The Just Stop Oil organisation itself is even more explicit about its willingness to countenance potentially illegal means. In its FAQ section it calls for people to “use tactics such as strikes, boycotts, mass protests and disruption to withdraw their cooperation from the state”, and announces that they “are willing to take part in “Nonviolent direct action targeting the UK’s oil and gas infrastructure should the Government fail to meet our demand by 14 March 2022”. Well the date has past. “Will there be arrests?” the next section asks. The answer? “Probably”. 

Quite why organisations that openly fund illegal — sorry “disruptive” — protest, and hire teams of lawyers to avoid the legal consequences, are allowed to enjoy charitable status, let alone avoid investigation by the authorities, is beyond me. Nor is it clear to me how attacks on works of art, or stopping traffic in the road, can attract support for environmental causes, or challenge those who profit from ecological destruction. 

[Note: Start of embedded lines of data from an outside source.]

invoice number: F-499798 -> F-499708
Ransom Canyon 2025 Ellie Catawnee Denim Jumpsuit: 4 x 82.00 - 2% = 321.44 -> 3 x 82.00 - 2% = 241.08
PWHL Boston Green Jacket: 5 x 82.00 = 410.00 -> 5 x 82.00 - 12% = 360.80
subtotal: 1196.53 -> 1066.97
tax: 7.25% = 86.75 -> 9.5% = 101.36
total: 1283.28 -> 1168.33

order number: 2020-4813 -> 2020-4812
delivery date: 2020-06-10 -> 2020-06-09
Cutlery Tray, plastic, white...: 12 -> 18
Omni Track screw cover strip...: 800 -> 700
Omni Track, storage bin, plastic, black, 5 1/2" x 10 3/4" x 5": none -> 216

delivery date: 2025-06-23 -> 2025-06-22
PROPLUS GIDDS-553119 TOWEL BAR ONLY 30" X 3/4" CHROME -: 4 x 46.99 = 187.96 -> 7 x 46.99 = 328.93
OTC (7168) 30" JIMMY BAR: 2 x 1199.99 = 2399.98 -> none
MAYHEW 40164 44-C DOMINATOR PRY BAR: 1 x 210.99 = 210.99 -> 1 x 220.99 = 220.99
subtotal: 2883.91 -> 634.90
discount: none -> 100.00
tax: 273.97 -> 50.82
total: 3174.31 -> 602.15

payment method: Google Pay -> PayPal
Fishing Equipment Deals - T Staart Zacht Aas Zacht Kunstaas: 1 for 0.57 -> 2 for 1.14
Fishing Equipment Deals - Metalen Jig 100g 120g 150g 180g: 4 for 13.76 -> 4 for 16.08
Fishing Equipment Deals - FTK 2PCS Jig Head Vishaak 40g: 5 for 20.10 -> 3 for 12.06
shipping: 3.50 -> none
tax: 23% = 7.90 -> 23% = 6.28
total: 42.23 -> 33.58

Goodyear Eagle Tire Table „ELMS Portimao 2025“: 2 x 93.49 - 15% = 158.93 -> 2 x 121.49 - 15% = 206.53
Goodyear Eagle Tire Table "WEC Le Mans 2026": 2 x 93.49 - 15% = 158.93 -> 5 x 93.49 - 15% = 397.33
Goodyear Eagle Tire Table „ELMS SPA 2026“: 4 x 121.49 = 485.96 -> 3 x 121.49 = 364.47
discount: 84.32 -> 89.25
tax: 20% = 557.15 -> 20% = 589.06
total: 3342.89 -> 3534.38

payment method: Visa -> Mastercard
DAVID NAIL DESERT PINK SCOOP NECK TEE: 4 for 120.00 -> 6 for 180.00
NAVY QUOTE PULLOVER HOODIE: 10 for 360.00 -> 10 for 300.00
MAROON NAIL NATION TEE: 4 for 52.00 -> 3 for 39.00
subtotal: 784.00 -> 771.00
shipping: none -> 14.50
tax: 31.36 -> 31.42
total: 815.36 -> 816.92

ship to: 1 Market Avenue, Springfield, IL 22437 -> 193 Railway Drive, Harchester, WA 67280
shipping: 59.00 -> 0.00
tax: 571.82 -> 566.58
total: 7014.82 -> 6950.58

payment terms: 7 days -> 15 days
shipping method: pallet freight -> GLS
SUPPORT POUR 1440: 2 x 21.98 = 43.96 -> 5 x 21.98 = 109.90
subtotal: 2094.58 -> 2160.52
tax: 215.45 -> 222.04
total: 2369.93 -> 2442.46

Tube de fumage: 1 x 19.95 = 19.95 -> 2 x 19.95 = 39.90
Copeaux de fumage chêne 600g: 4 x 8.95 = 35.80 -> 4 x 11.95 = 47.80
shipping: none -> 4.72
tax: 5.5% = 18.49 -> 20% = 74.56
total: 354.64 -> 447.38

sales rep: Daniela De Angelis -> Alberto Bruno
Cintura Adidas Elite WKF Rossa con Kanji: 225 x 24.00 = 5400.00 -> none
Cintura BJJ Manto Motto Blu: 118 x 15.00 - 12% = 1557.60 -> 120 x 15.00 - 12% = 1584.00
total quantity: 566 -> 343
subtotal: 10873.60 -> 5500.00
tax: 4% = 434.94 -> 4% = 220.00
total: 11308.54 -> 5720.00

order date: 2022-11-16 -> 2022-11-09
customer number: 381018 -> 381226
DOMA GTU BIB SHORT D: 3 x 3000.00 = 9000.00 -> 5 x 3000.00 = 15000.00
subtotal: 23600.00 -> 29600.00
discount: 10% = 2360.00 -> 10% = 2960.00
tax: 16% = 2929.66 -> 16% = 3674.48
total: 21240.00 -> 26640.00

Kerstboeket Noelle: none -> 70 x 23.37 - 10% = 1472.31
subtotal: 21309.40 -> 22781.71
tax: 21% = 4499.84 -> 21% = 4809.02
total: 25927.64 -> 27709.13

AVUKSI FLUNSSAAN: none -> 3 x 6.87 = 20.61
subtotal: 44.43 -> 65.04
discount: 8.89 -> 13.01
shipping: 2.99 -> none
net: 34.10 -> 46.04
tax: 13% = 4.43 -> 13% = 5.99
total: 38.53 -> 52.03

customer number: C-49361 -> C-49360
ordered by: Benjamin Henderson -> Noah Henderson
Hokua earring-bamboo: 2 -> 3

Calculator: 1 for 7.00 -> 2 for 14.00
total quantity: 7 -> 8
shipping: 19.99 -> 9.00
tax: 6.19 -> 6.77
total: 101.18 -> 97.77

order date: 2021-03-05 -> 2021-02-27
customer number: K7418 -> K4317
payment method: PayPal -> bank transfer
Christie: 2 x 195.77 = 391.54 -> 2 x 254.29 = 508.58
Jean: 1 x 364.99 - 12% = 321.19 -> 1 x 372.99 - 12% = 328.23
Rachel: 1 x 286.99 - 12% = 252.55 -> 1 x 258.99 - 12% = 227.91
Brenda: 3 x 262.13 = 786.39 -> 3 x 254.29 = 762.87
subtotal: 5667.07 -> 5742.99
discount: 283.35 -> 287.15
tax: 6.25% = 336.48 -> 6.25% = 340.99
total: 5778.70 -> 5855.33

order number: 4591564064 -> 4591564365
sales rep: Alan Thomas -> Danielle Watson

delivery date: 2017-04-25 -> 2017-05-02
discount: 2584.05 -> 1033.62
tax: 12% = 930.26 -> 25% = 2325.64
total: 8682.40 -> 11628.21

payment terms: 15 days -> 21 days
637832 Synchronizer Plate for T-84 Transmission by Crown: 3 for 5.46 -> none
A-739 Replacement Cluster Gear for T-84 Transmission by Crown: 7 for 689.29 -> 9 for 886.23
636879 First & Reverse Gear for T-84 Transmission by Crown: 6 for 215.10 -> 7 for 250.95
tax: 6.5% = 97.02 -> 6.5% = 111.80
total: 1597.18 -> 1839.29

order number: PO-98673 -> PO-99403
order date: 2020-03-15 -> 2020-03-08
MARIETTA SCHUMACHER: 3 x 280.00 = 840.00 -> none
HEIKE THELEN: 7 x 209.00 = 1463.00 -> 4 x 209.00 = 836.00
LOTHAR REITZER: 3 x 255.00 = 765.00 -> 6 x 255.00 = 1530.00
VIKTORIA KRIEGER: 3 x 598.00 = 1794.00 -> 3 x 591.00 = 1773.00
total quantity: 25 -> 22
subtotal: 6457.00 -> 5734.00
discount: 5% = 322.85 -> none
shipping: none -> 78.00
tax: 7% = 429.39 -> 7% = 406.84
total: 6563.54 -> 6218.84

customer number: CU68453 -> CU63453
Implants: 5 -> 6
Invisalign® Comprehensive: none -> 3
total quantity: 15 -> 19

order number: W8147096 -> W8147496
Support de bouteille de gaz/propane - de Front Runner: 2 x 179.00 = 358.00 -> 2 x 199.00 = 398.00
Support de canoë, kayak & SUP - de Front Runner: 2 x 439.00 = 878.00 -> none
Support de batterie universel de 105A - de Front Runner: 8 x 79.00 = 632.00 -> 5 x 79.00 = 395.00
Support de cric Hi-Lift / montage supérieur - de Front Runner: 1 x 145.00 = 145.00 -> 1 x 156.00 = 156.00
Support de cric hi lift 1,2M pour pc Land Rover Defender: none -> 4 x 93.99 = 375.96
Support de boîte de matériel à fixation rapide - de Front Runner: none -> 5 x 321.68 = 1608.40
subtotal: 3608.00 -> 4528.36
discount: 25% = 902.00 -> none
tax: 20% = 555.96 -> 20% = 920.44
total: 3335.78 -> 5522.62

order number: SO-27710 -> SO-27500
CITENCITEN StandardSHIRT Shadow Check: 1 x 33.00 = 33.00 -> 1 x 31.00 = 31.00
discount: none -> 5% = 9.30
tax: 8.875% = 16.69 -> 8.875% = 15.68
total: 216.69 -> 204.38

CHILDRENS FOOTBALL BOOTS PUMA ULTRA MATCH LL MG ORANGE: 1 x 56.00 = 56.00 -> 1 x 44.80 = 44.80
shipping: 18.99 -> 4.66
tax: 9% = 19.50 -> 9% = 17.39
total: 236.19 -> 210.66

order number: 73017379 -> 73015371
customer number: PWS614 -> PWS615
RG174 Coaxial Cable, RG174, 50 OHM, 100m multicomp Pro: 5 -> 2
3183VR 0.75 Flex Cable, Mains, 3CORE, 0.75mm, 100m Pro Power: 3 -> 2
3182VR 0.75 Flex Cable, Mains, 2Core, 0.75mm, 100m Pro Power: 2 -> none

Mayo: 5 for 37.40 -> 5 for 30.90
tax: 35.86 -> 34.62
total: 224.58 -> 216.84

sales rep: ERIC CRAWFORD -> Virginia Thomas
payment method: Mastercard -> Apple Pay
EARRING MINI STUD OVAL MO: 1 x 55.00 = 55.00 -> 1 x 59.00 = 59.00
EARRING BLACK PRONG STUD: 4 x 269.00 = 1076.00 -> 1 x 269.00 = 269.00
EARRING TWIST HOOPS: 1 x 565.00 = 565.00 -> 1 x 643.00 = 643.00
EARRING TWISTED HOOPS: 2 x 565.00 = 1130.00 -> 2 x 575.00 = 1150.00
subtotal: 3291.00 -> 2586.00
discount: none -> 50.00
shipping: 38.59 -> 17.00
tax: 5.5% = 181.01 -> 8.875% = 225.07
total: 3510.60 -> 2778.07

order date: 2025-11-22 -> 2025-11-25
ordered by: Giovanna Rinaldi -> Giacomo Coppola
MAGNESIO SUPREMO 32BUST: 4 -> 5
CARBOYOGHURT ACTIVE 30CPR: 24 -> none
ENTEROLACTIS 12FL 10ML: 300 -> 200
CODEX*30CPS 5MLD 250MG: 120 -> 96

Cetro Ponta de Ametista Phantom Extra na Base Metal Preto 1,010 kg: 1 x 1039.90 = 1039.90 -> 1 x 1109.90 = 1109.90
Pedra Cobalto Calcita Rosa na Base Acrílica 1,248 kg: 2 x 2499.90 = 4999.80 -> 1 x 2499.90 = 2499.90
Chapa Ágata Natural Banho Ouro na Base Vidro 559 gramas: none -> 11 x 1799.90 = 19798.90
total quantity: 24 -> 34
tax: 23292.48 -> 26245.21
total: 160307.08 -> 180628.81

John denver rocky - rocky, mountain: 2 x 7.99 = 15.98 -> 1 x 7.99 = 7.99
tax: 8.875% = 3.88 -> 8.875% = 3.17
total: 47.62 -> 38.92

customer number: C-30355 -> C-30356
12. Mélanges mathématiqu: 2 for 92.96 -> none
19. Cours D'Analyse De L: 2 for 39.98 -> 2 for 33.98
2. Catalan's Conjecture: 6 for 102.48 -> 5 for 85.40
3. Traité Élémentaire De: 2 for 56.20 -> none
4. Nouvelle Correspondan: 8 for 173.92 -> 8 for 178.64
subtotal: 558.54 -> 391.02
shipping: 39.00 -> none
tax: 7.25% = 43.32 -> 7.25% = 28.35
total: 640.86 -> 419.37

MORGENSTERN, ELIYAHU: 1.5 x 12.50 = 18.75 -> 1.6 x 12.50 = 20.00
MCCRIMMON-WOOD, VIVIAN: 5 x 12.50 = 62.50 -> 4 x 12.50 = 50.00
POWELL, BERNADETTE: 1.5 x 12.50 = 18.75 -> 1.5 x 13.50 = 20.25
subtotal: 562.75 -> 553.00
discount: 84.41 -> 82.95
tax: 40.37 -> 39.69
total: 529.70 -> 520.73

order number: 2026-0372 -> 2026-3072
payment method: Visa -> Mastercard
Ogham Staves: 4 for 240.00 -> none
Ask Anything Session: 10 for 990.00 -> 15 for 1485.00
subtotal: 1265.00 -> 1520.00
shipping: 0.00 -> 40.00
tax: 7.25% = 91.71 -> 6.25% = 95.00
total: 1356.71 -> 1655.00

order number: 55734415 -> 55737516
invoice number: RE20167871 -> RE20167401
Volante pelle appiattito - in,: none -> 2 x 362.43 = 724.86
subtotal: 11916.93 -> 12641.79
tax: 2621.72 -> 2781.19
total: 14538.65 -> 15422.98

The answer lies with the nature of the radical environmental movement, which is often starkly at odds with many of the finest traditions of ecological and anti-industrial thought. Early critics of industrial capitalism like Ruskin and Morris were as concerned with the protection of traditional culture as they were with the destruction of the natural world. Their humanist challenge to industrialism was to call for the return of craft, the embrace of localism, a built environment on a human scale, and an economy that fed the spiritual as well as material needs of mankind. 

Modern environmentalists claim to be taking on poverty as well as pollution, and I don’t doubt the earnestness with which Phoebe (and others like her) proclaimed her wish to challenge the cost of living crisis. The fact that so many activists are from highly privileged socio-economic backgrounds, and take a fanatical and anti-democratic approach to environmental policy speaks to a disturbing void at the heart of the new radical environmentalism, however. 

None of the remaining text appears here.